A Russian monster called Rosneft arrives in London tomorrow - and its arrival is not to be applauded. Conditional dealings in the oil giant will get under way on the London Stock Exchange - despite the fact that Rosneft's main assets were seized from a rival by Vladimir Putin's government and it may not therefore legally own its assets, that it faces years of litigation in many countries and that the Sarbanes-Oxley corporate governance rules in the US mean it would not have been allowed anywhere near Wall Street.
But, it is now clear, the City of London and the FSA, through its listing authority, has lower standards. The FTSE 100 may once have been reserved for blue-chip companies worthy of inclusion in our pension funds, but with Rosneft among the biggest UK-listed companies, that is obviously no longer the case.

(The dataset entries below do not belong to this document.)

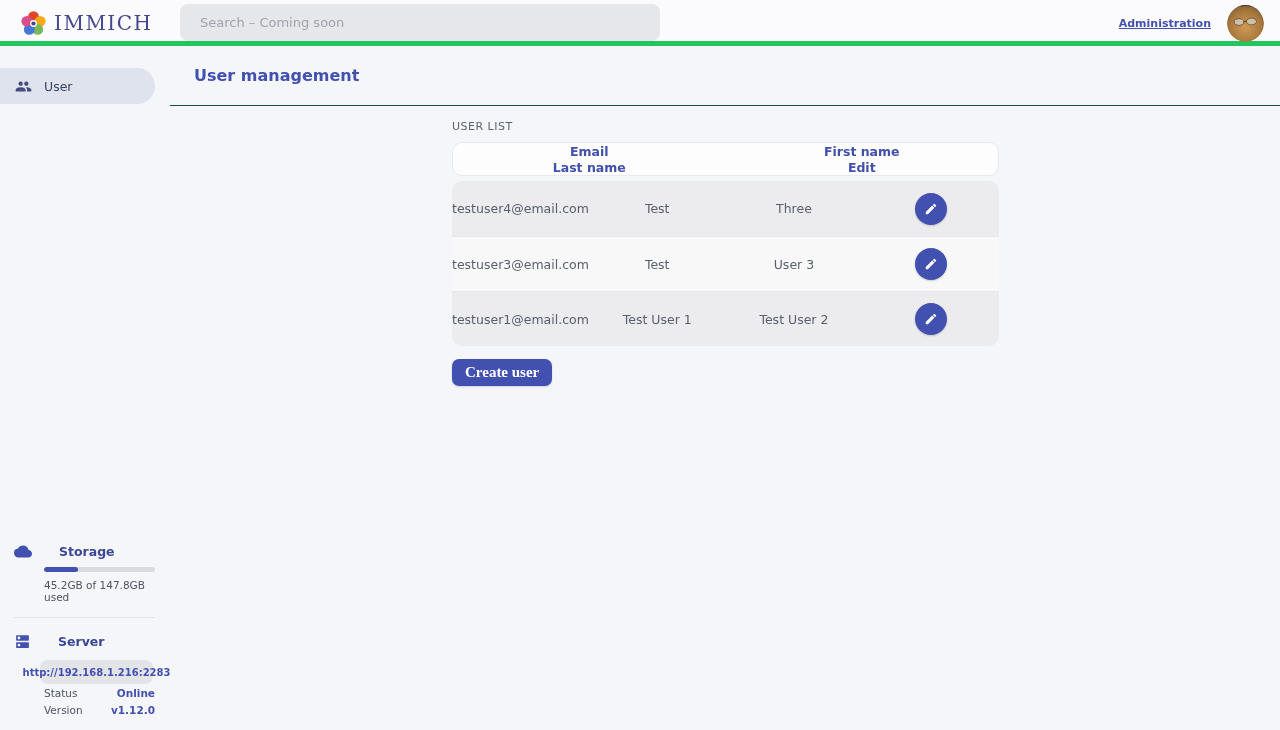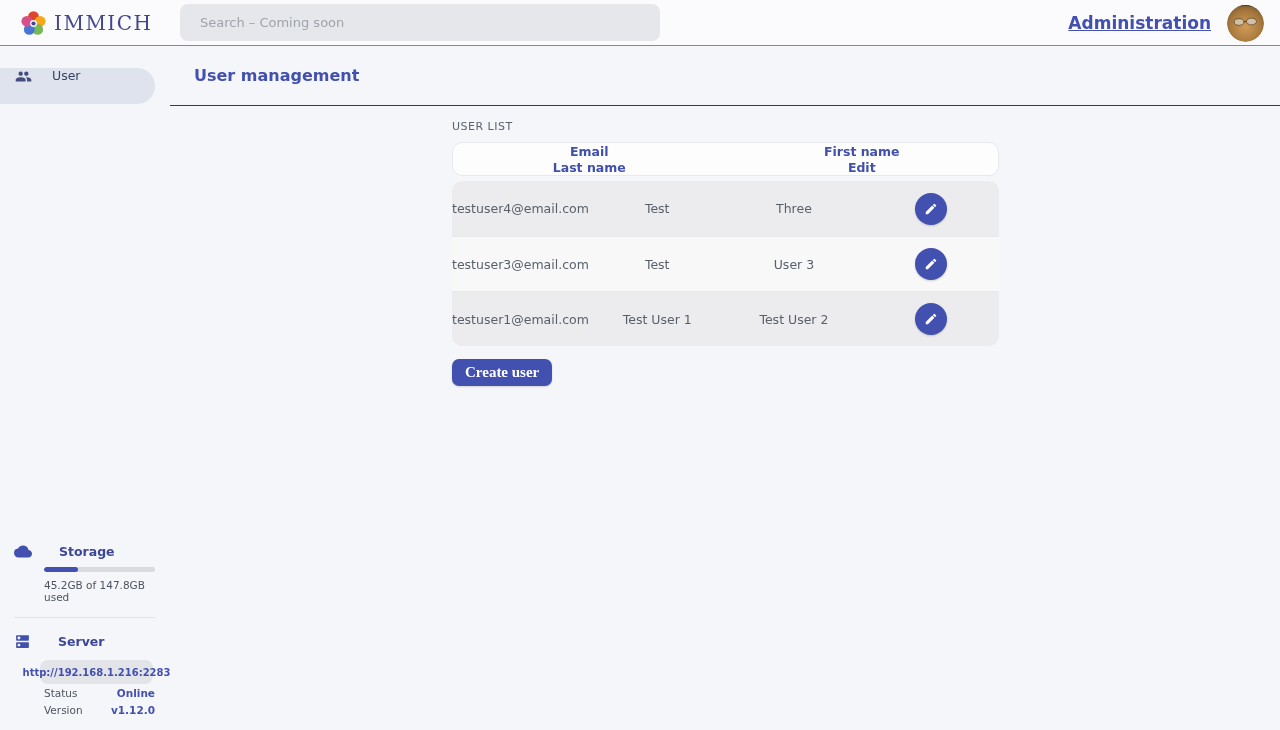--- a/index.html
+++ b/index.html
@@ -9,21 +9,21 @@
     background:#f5f6f9;
     color:#5c636e;
     position:relative;
   }
   :root { --primary:#4250af; }
 
   
   .topbar {
     position:absolute; top:0; left:0; right:0; height:46px;
     background:#fbfbfd;
-    border-bottom:1px solid #22c55e;
+    border-bottom:5px solid #22c55e;
     z-index:10;
   }
   .brand {
     position:absolute; left:20px; top:0; height:46px;
     display:flex; align-items:center; gap:7px;
   }
   .wordmark {
     font-family:"DejaVu Serif", "Liberation Serif", serif;
     font-size:20px; letter-spacing:1.5px;
     color:#44478f;
@@ -33,37 +33,37 @@
     background:#e6e7ea; border:none; border-radius:8px;
     padding:0 20px; font-size:13px; color:#6b7280; outline:none;
     font-family:inherit;
   }
   .search::placeholder { color:#9fa3ad; }
   .top-right {
     position:absolute; right:16px; top:0; height:46px;
     display:flex; align-items:center; gap:16px;
   }
   .admin-link {
-    font-size:17px; font-weight:bold; color:var(--primary);
+    font-size:11px; font-weight:bold; color:var(--primary);
     text-decoration:underline; cursor:pointer;
   }
   .avatar {
     width:37px; height:37px; border-radius:50%; overflow:hidden;
     cursor:pointer; display:block;
   }
 
   
   .sidebar {
     position:absolute; left:0; top:46px; bottom:0; width:155px;
   }
   .nav-item {
     margin-top:22px; height:36px; width:155px;
     background:#dee3ee;
     border-radius:0 18px 18px 0;
-    display:flex; align-items:flex-start; gap:20px;
+    display:flex; align-items:center; gap:12px;
     padding-left:15px; cursor:pointer;
   }
   .nav-item .label { font-size:12.5px; font-weight:500; color:#3a4160; }
 
   .sidebar-bottom {
     position:absolute; bottom:0; left:0; right:0;
     padding:0 0 12px 0;
   }
   .side-sec-head {
     display:flex; align-items:center; gap:27px; padding-left:14px;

It is a vast business: it is raising some £6bn and will have a market capitalisation of more than £40bn - making it substantially bigger than Tesco, Sainsbury and Wm Morrison added together.
The corporate governance teams working for UK fund managers have made their distaste clear. They like to engage with the companies they invest in - and the big tracker funds will have no option but to buy in - but there is little chance of that here. Will they follow the combined code? About as likely as Russia banning vodka.
Instead Rosneft's biggest customers have been coerced into buying shares, and investment banks won over by wads of cash shared out for advisory work.
Obviously, no Russian mega corp could possibly come to London without a high-profile Western face on the board to lend an air of respectability. In the case of Rosneft this is provided by German-born Hans-Jorg Rudloff, a former chairman of Credit Suisse whose other boardroom credentials include drugs giant Novartis and Barclays Capital.
In an interview yesterday Mr Rudloff admitted that when he was approached he had to "inhale deeply", but he accepted the job - naturally - for the greater good of building business bridges with Putin's Russia.
As for allegations about the provenance of Rosneft's assets? Mr Rudloff is concerned with the future, not the past. And lawsuits challenging Rosneft's ownership of assets? No different, he reckons, from German companies that have to deal with litigation dating back to the misdeeds of the Third Reich.
Had Mr Rudloff turned it down, however, Rosneft would have had no problem finding an alternative. According to one leading UK headhunter who places businessmen in non-executive roles, there is a long queue of executives willing to take jobs with Russian companies, even though, as the headhunter, said: "It is the wild west out there".